+++ The data +++
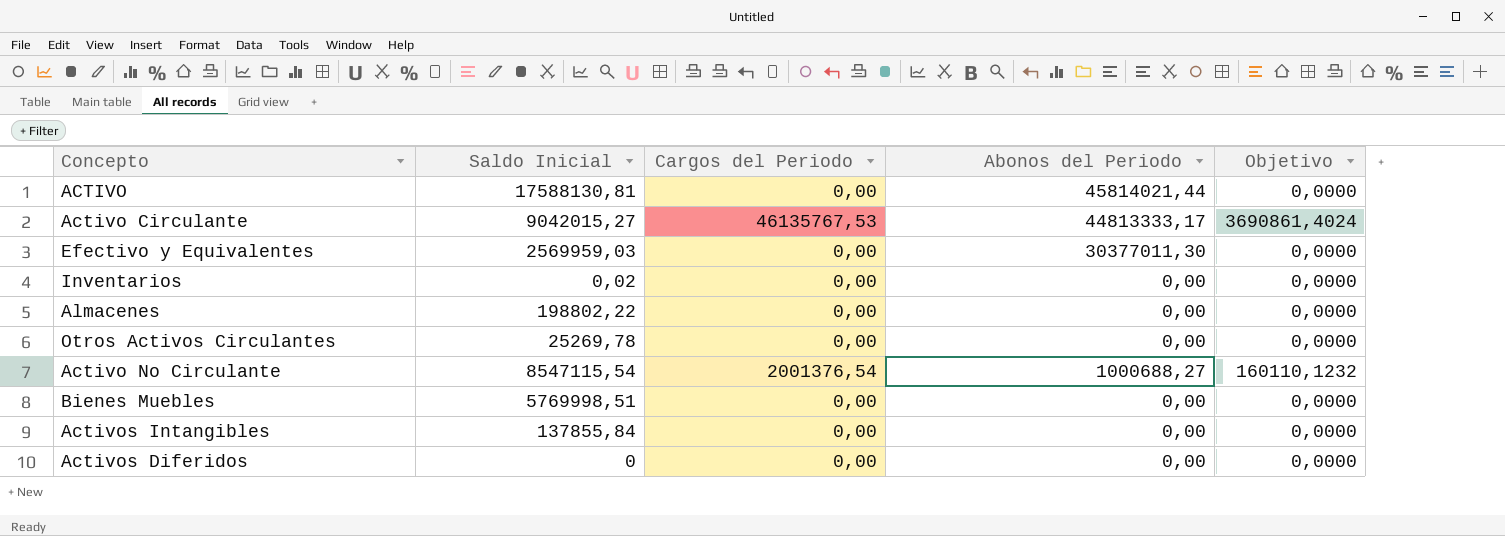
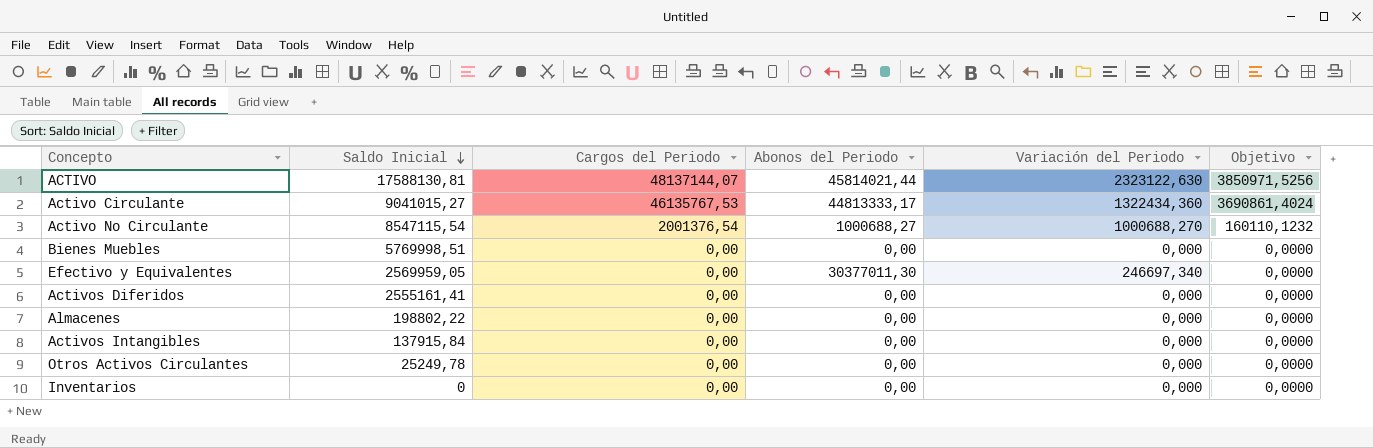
row order: none -> Saldo Inicial descending
column Variación del Periodo | position: none -> 5
ACTIVO | Cargos del Periodo: 0,00 -> 48137144,07
ACTIVO | Objetivo: 0,0000 -> 3850971,5256
Activo Circulante | Saldo Inicial: 9042015,27 -> 9041015,27
Efectivo y Equivalentes | Saldo Inicial: 2569959,03 -> 2569959,05
Activos Diferidos | Saldo Inicial: 0 -> 2555161,41
Activos Intangibles | Saldo Inicial: 137855,84 -> 137915,84
Otros Activos Circulantes | Saldo Inicial: 25269,78 -> 25249,78
Inventarios | Saldo Inicial: 0,02 -> 0

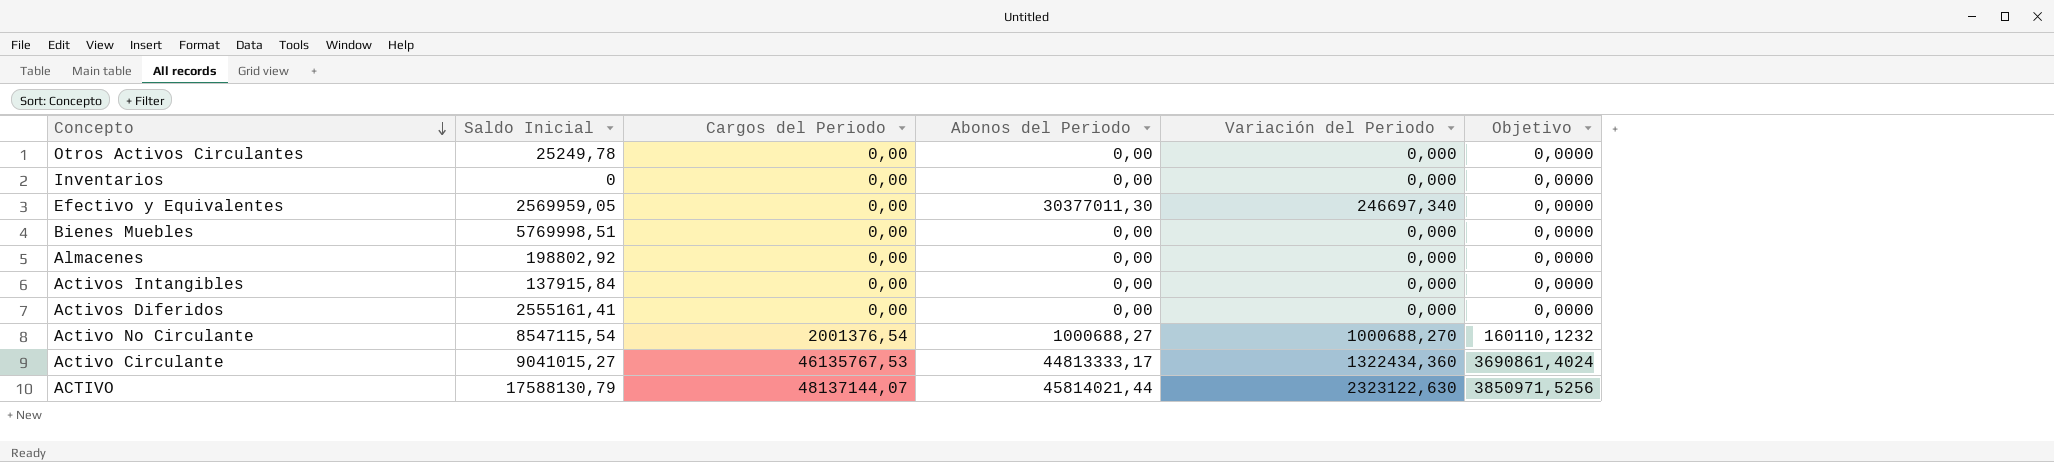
row order: Saldo Inicial descending -> Concepto descending
Almacenes | Saldo Inicial: 198802,22 -> 198802,92
ACTIVO | Saldo Inicial: 17588130,81 -> 17588130,79

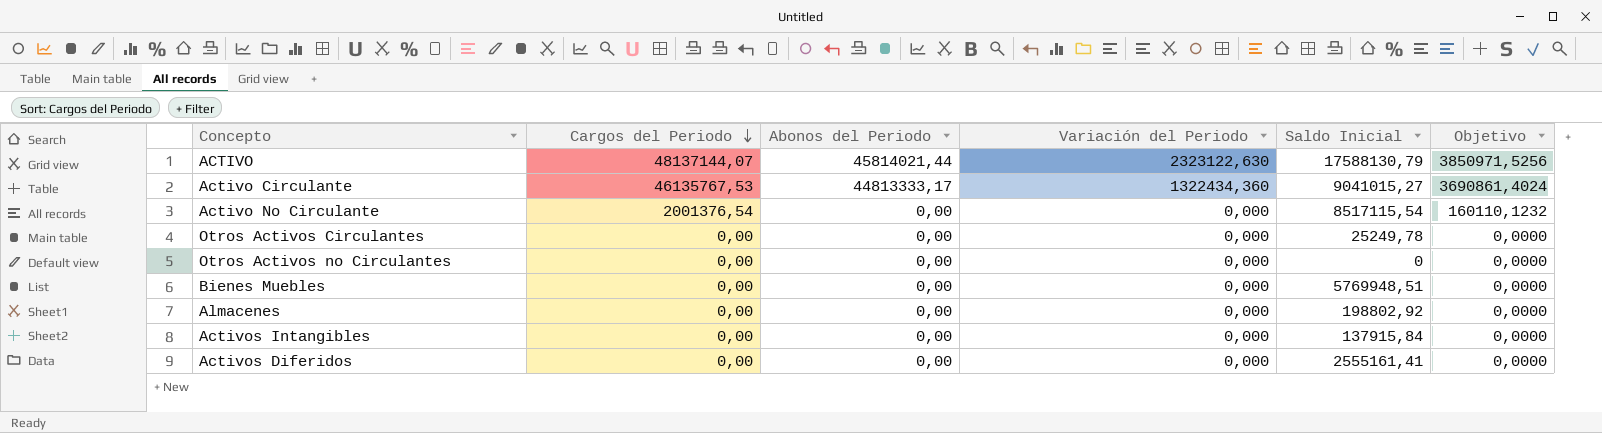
row order: Concepto descending -> Cargos del Periodo descending
column Saldo Inicial | position: 2 -> 5
row Inventarios: 0 | 0,00 | 0,00 | 0,000 | 0,0000 -> none
row Efectivo y Equivalentes: 2569959,05 | 0,00 | 30377011,30 | 246697,340 | 0,0000 -> none
Activo No Circulante | Abonos del Periodo: 1000688,27 -> 0,00
Activo No Circulante | Variación del Periodo: 1000688,270 -> 0,000
Activo No Circulante | Saldo Inicial: 8547115,54 -> 8517115,54
row Otros Activos no Circulantes: none -> 0,00 | 0,00 | 0,000 | 0 | 0,0000
Bienes Muebles | Saldo Inicial: 5769998,51 -> 5769948,51

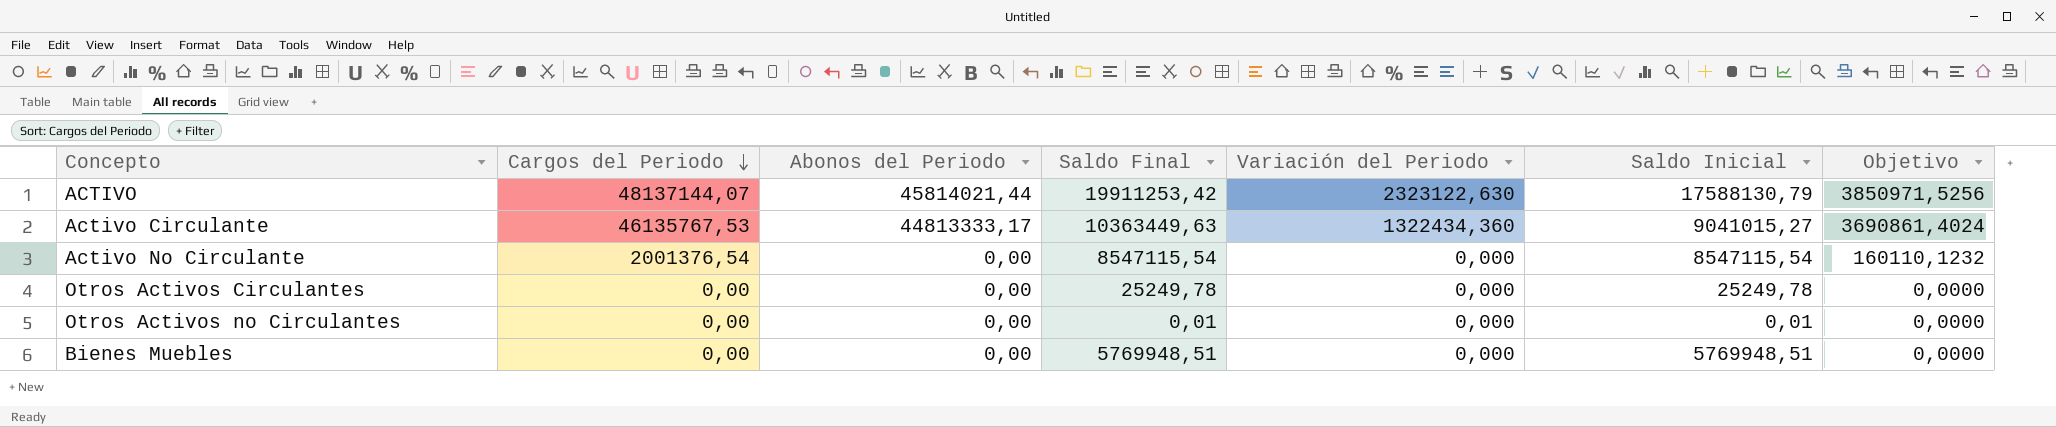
column Saldo Final | formula: none -> [Variación del Periodo] + [Saldo Inicial]
row Almacenes: 0,00 | 0,00 | 0,000 | 198802,92 | 0,0000 -> none
row Activos Intangibles: 0,00 | 0,00 | 0,000 | 137915,84 | 0,0000 -> none
row Activos Diferidos: 0,00 | 0,00 | 0,000 | 2555161,41 | 0,0000 -> none
Activo No Circulante | Saldo Inicial: 8517115,54 -> 8547115,54
Otros Activos no Circulantes | Saldo Inicial: 0 -> 0,01

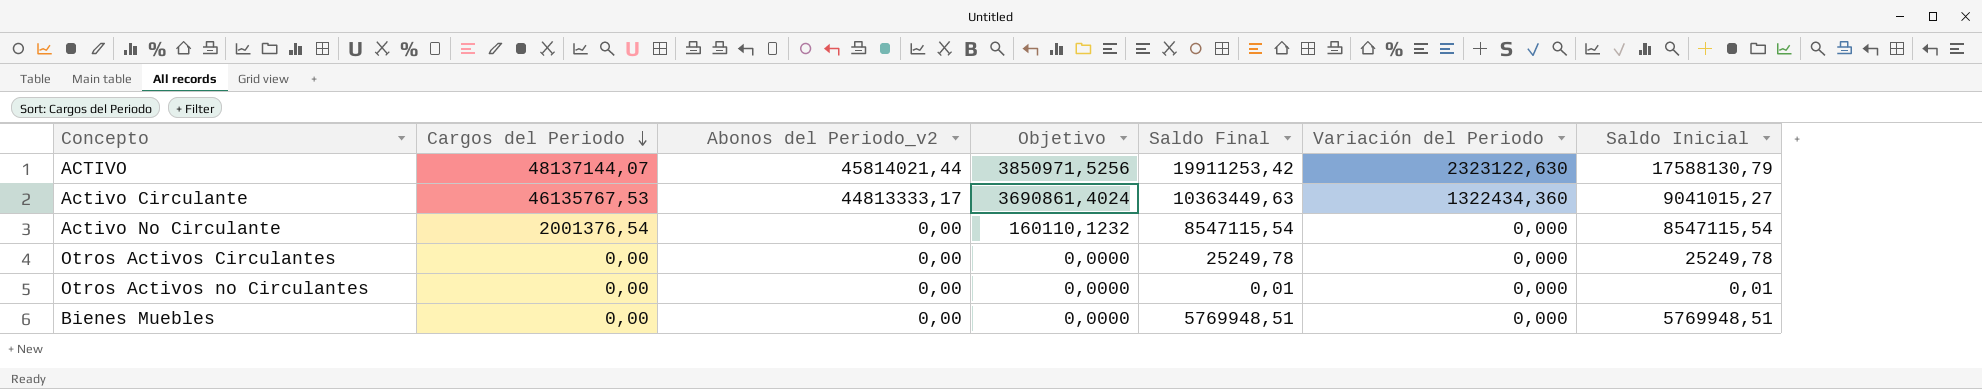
column name: Abonos del Periodo -> Abonos del Periodo_v2
column Objetivo | position: 7 -> 4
+++
Problem description: Wherever the string "Abonos" appears in the listing above, show the whole line.

Output:
Activo No Circulante | Abonos del Periodo: 1000688,27 -> 0,00
column name: Abonos del Periodo -> Abonos del Periodo_v2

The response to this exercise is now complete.